Dense Subsets of Pseudorandom Sets: The Paper(s)

Green, Tao and Ziegler, in their works on patterns in the primes, prove a general result of the following form: if X is a set, R is a, possibly very sparse, “pseudorandom” susbset of X, and D is a dense subset of R, then D may be “modeled” by a large set M which has the same density in X as the density of D in R.

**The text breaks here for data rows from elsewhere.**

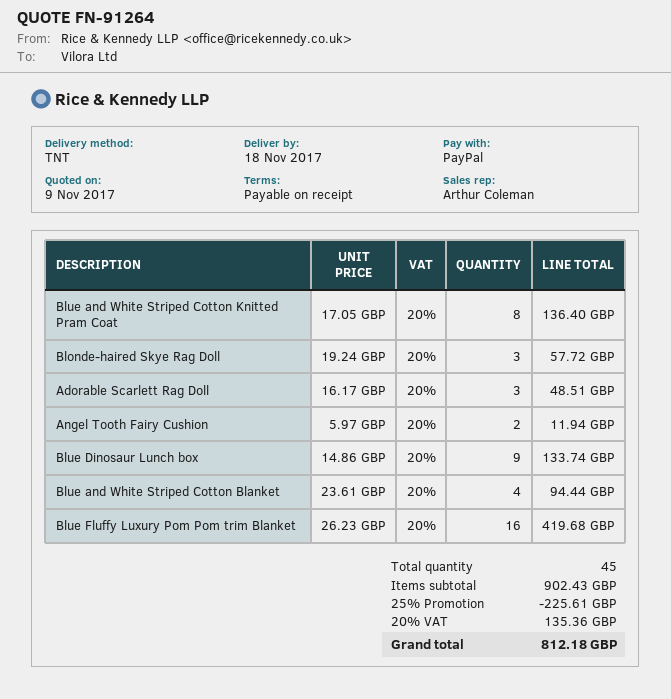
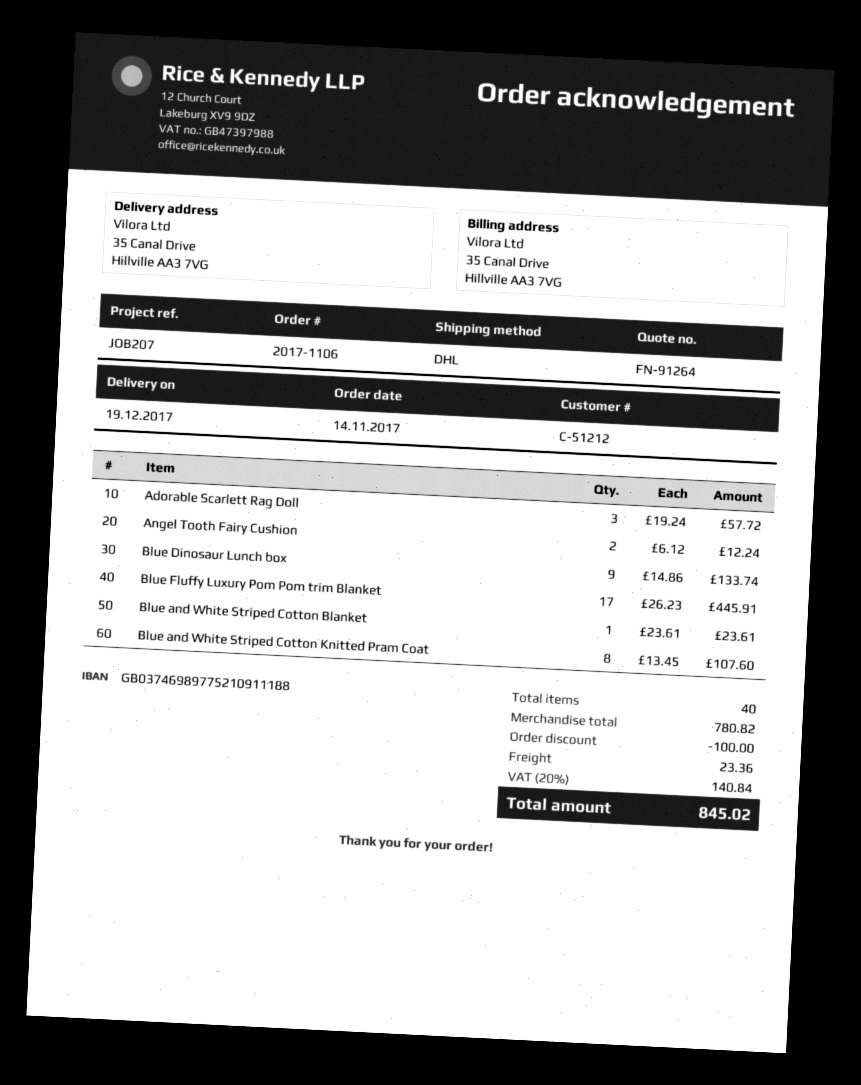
delivery date: 2017-11-18 -> 2017-12-19
shipping method: TNT -> DHL
Blue and White Striped Cotton Knitted Pram Coat: 8 x 17.05 = 136.40 -> 8 x 13.45 = 107.60
Blonde-haired Skye Rag Doll: 3 x 19.24 = 57.72 -> none
Adorable Scarlett Rag Doll: 3 x 16.17 = 48.51 -> 3 x 19.24 = 57.72
Angel Tooth Fairy Cushion: 2 x 5.97 = 11.94 -> 2 x 6.12 = 12.24
Blue and White Striped Cotton Blanket: 4 x 23.61 = 94.44 -> 1 x 23.61 = 23.61
Blue Fluffy Luxury Pom Pom trim Blanket: 16 x 26.23 = 419.68 -> 17 x 26.23 = 445.91
total quantity: 45 -> 40
subtotal: 902.43 -> 780.82
discount: 225.61 -> 100.00
shipping: none -> 23.36
tax: 20% = 135.36 -> 20% = 140.84
total: 812.18 -> 845.02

They use this result with X being the integers in a large interval \{ 1,\ldots, N\}, R being the “almost-primes” in X (integers with no small factor), and D being the primes in X. Since the almost-primes can be proved to be “pseudorandom” in a fairly strong sense, and since the density of the primes in the almost-primes is at least an absolute constant, it follows that the primes are “indistinguishable” from a large set M containing a constant fraction of all integers. Since such large sets are known to contain arbitrarily long arithmetic progressions, as proved by Szemeredi, Green and Tao are able to prove that the primes too must contain arbitrarily long arithmetic progressions. Such large sets are also known to contain arbitrarily long “polynomial progressions,” as proved by Bergelson and Leibman, and this allows Tao and Ziegler to argue that the primes too much contain arbitrarily long polynomial progressions.

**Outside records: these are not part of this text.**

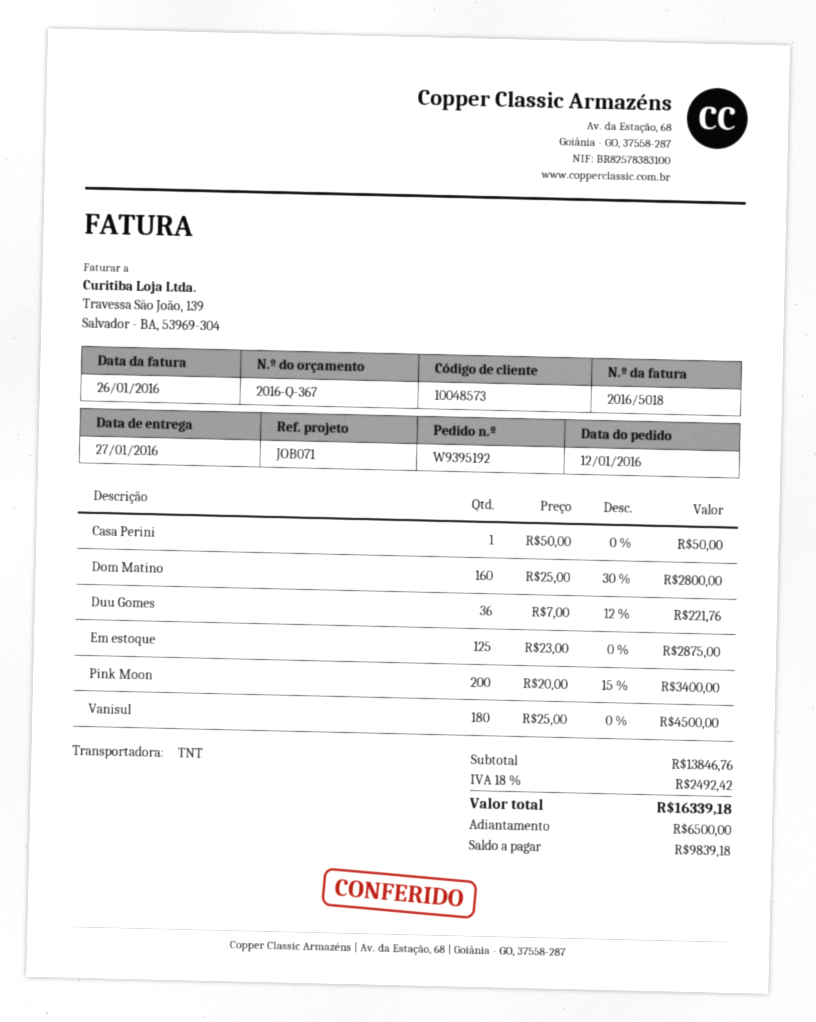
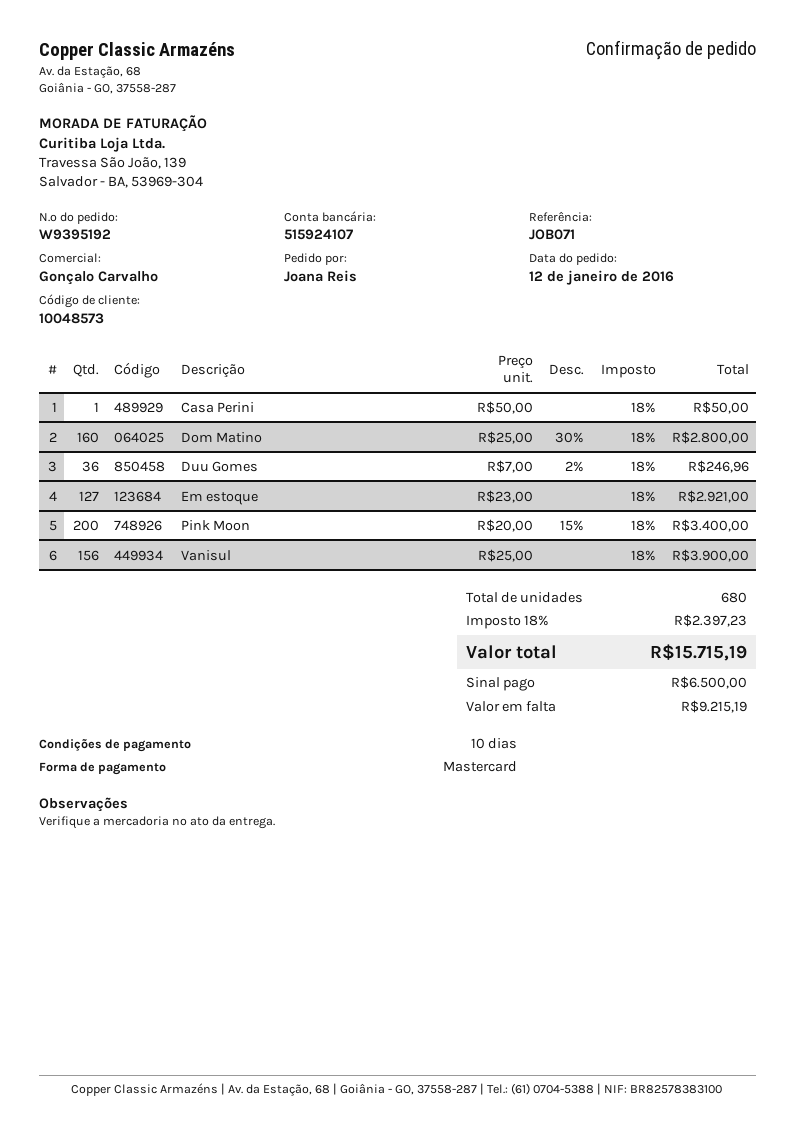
Duu Gomes: 36 x 7.00 - 12% = 221.76 -> 36 x 7.00 - 2% = 246.96
Em estoque: 125 x 23.00 = 2875.00 -> 127 x 23.00 = 2921.00
Vanisul: 180 x 25.00 = 4500.00 -> 156 x 25.00 = 3900.00
tax: 18% = 2492.42 -> 18% = 2397.23
total: 16339.18 -> 15715.19
balance: 9839.18 -> 9215.19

(The above account is not completely accurate, but it is not lying too much.)

As announced last October here, and here, Omer Reingold, Madhur Tulsiani, Salil Vadhan and I found a new proof of this “dense model” theorem, which uses the min-max theorem of game theory (or, depending on the language that you prefer to use, the duality of linear programming or the Hahn Banach theorem) and was inspired by Nisan’s proof of the Impagliazzo hard-core set theorem. In complexity-theoretic applications of the theorem, our reduction has polynomial complexity, while the previous work incurred an exponential loss.

As discussed here and here, we also show how to use the Green-Tao-Ziegler techniques of “iterative partitioning” to give a different proof of Impagliazzo’s theorem.

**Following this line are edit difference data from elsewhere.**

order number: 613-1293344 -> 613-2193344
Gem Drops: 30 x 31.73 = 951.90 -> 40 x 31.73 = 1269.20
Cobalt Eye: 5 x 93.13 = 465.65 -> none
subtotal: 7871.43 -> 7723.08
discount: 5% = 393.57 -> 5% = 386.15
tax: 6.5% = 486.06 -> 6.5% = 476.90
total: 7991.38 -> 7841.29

After long procrastination, we recently wrote up a paper about these results.

In the Fall, we received some feedback from additive combinatorialists that while our proof of the Green-Tao-Ziegler result was technically simpler than the original one, the language we used was hard to follow. (That’s easy to believe, because it took us a while to understand the language in which the original proof was written.) We then wrote an expository note of the proof in the analyst’s language. When we were about to release the paper and the note, we were contacted by Tim Gowers, who, last Summer, had independently discovered a proof of the Green-Tao-Ziegler results via the Hahn-Banach theorem, essentially with the same argument. (He also found other applications of the technique in additive combinatorics. The issue of polynomial complexity, which does not arise in his applications, is not considered.)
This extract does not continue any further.